JonathanSalwan / Triton

Triton is a dynamic binary analysis library. Build your own program analysis tools, automate your reverse engineering, perform software verification or just emulate code.
https://triton-library.github.io
Apache License 2.0
3.4k stars 524 forks source link

ARM64 invalid load of address using LDR instruction #1265

Closed EljakimHerrewijnen closed 10 months ago

EljakimHerrewijnen commented 11 months ago

The LDR instruction behaves differently in Triton than in Unicorn. When loading a value from a memory address ,using the LDR instruction, Triton loads the address in the operand instead of the data in the target address.
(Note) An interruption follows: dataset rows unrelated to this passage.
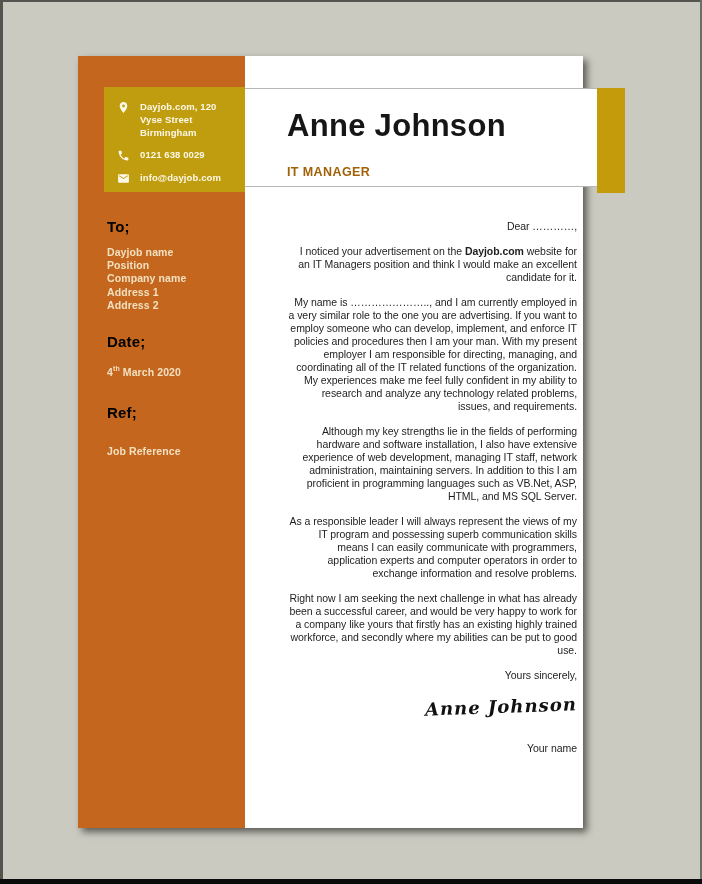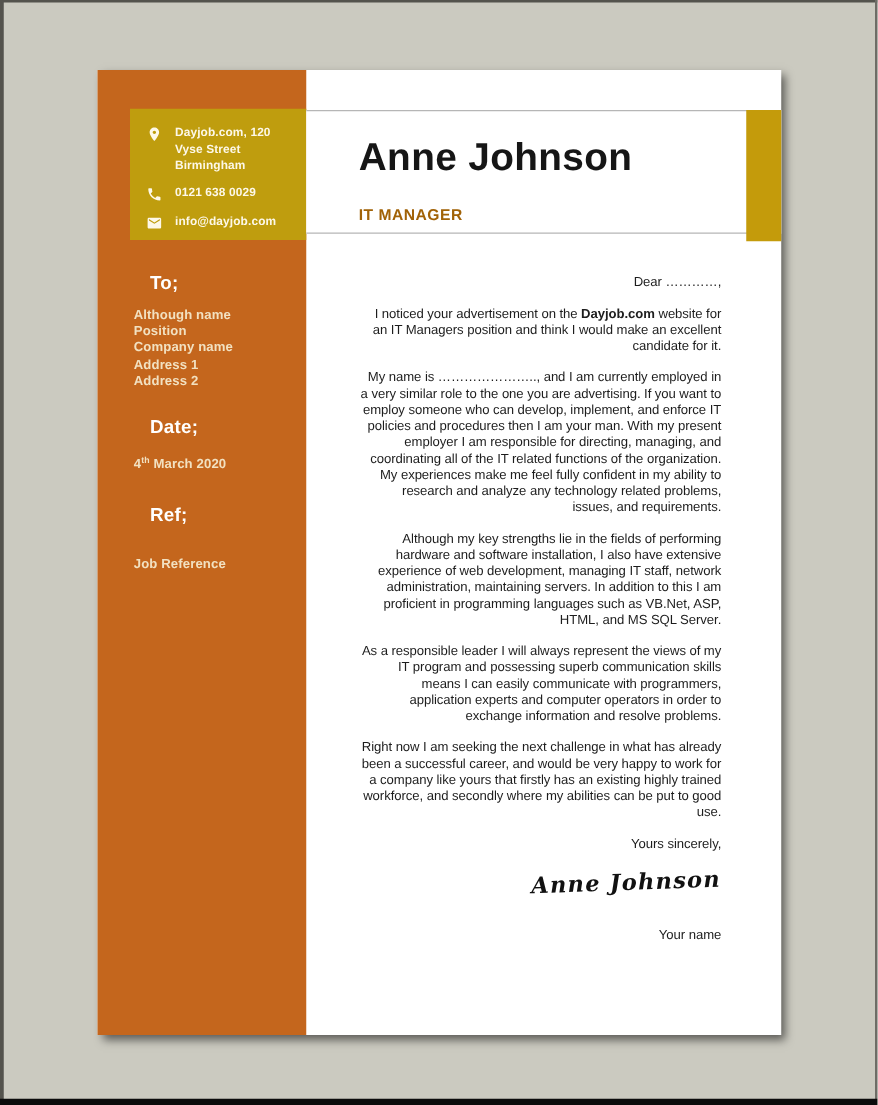--- a/index.html
+++ b/index.html
@@ -20,7 +20,7 @@
 
   .page {
     position:absolute; left:78px; top:56px;
-    width:547px; height:772px;
+    width:505px; height:772px;
     background:#ffffff;
     box-shadow:4px 4px 7px rgba(0,0,0,0.55);
   }

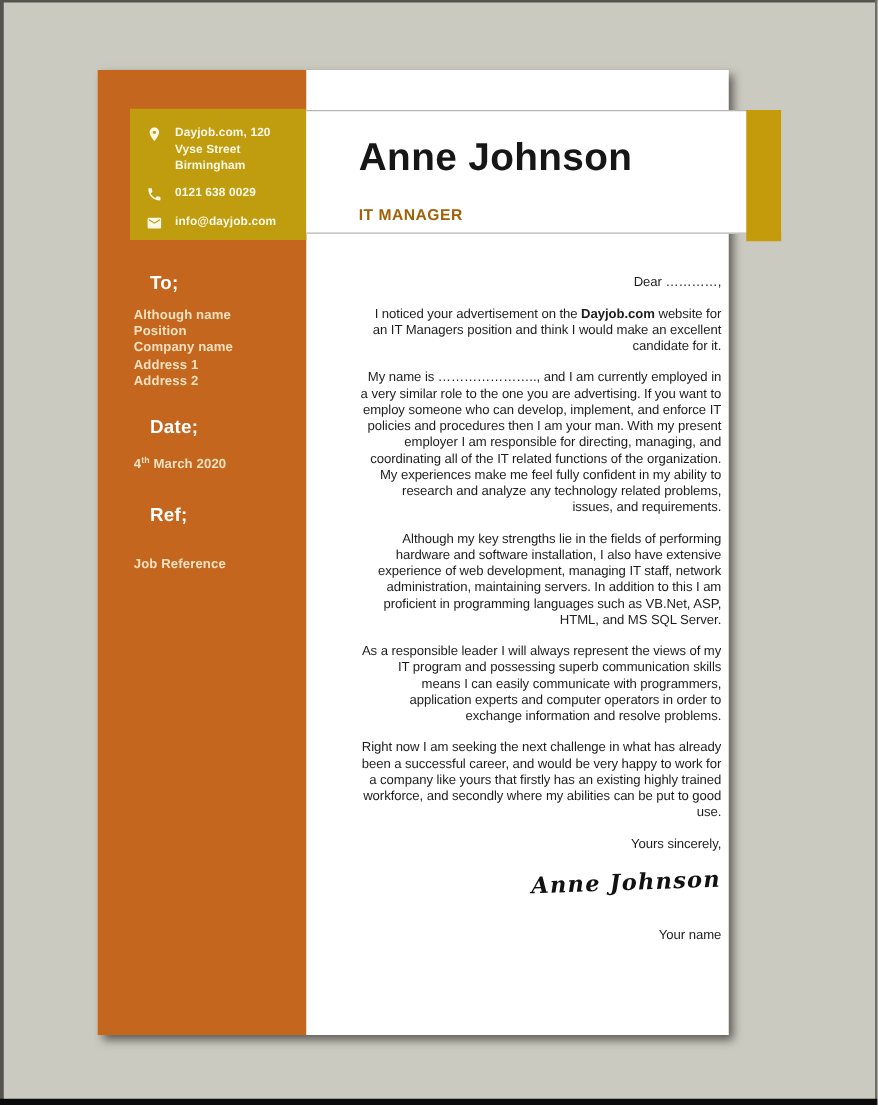--- a/index.html
+++ b/index.html
@@ -47,7 +47,7 @@
 
   .side-block { position:absolute; left:29px; }
   .side-heading {
-    color:#ffffff; font-size:15px; font-weight:bold; letter-spacing:0.2px;margin-left:13px;
+    color:#000000; font-size:15px; font-weight:bold; letter-spacing:0.2px;
   }
   .side-lines { margin-top:11px; }
   .side-line, .side-value {

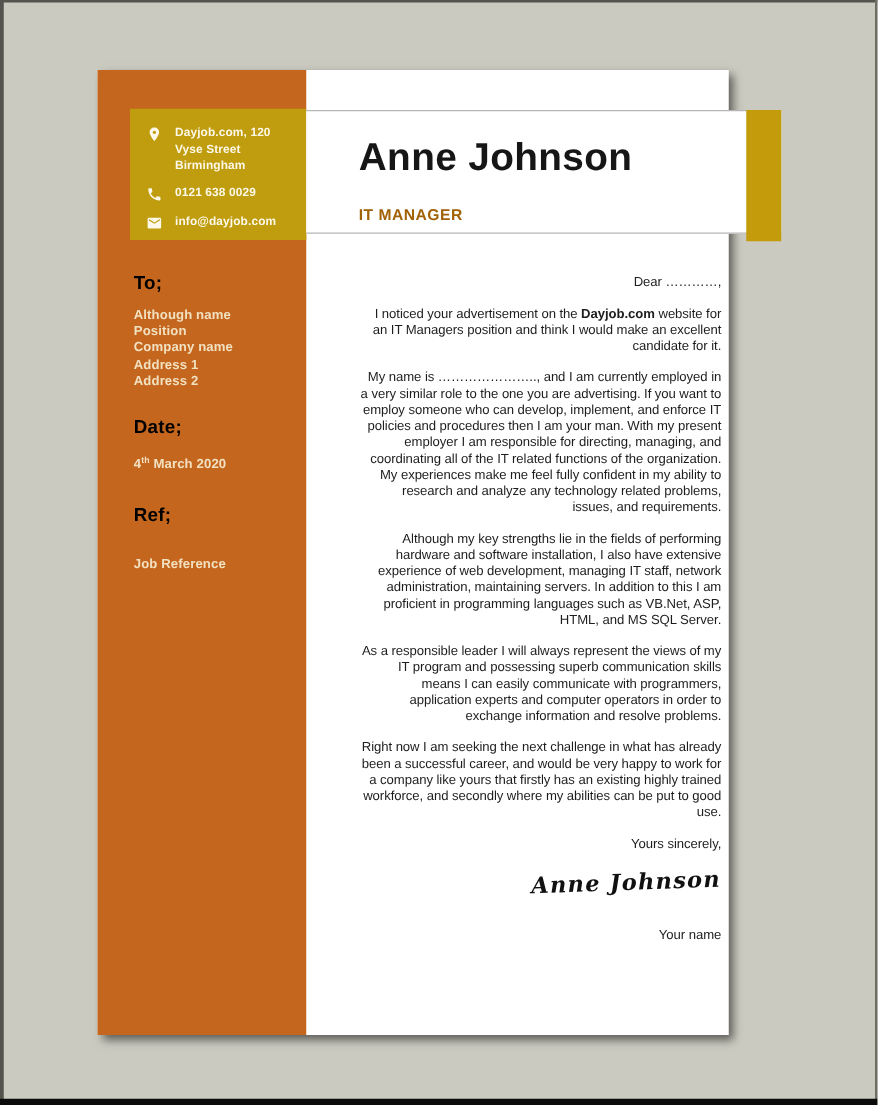--- a/index.html
+++ b/index.html
@@ -149,7 +149,7 @@
       <div class="side-block blk-to">
         <div class="side-heading">To;</div>
         <div class="side-lines">
-            <div class="side-line">Although name</div>
+            <div class="side-line">Dayjob name</div>
             <div class="side-line">Position</div>
             <div class="side-line">Company name</div>
             <div class="side-line">Address 1</div>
Triton implements the following LDR instructions in the source code:

/* LDR <Xt>, [<Xn|SP>], #<simm> */
/* LDR <Xt>, [<Xn|SP>, #<simm>]! */

I think we are missing the load of a value at an address:

/* LDR <Xt>, 0xffffff0250 */

I created example code that runs in Unicorn but crashes in Triton. Is this expected behaviour?

from triton import *
from unicorn import *
from unicorn.arm64_const import *
from keystone import *
import struct

ks = Ks(KS_ARCH_ARM64, KS_MODE_LITTLE_ENDIAN)
base = 0xffff0000

'''
This shellcode should load an address from 0xffff0024 into x0 and branch to it. 
However, in Triton the address that is loaded is not the address at that memory location, 
but instead the address provided in the operand.
This crashes Triton due to branching to a memory address instead of an instruction
'''
shellcode = f"""
        mov        x2,xzr \n
        mov        x3,xzr \n
        ldr        x0, 0xffff0024 \n
        br         x0 \n
        ret \n
        mov        x2, 0x77 \n
        mov        x3 ,0x77 \n
        mov        x4, 0x77 \n
        ret \n
"""

shellcode_bin = ks.asm(shellcode, base, as_bytes=True)[0]
shellcode_bin += struct.pack("<Q", 0xffff0014)
end_address = base + len(shellcode_bin)

def emulate_uc():
    uc = Uc(UC_ARCH_ARM64, UC_MODE_LITTLE_ENDIAN)
    uc.mem_map(0xffff0000, 0x1000, UC_PROT_ALL)
    uc.mem_write(0xffff0000, shellcode_bin)
    uc.emu_start(0xffff0000, 0)

    assert uc.reg_read(UC_ARM64_REG_X2) == 0x77
    print(f"ok, pc={hex(uc.reg_read(UC_ARM64_REG_PC))} x2={uc.reg_read(UC_ARM64_REG_X2)}")

def emulate_triton():
    ctx = TritonContext(ARCH.AARCH64)
    ctx.setConcreteMemoryAreaValue(base, shellcode_bin)
    ctx.setConcreteRegisterValue(ctx.registers.pc, base)

    while ctx.getConcreteRegisterValue(ctx.registers.pc) != end_address:
        print(f"at: {hex(ctx.getConcreteRegisterValue(ctx.registers.pc))}")

        instruction = ctx.getConcreteMemoryAreaValue(ctx.getConcreteRegisterValue(ctx.registers.pc), 4)
        inst = Instruction()
        inst.setOpcode(instruction)
        ctx.processing(inst)

        ctx.concretizeRegister(ctx.registers.pc)

    assert ctx.getConcreteRegisterValue(ctx.registers.x2) == 0x77

if __name__ == "__main__":
    emulate_uc()
    emulate_triton()

Or am I missing something obvious? :)

JonathanSalwan commented 11 months ago

Can you give me the opcode of the ldr x0, 0xffff0024 instruction?

JonathanSalwan commented 11 months ago

nvm I got it. I think you're right we did not implemented LDR literal.

EljakimHerrewijnen commented 11 months ago

Opcode should be: 0x58000000.

Yes, I think so. I tried to implement it but got stuck.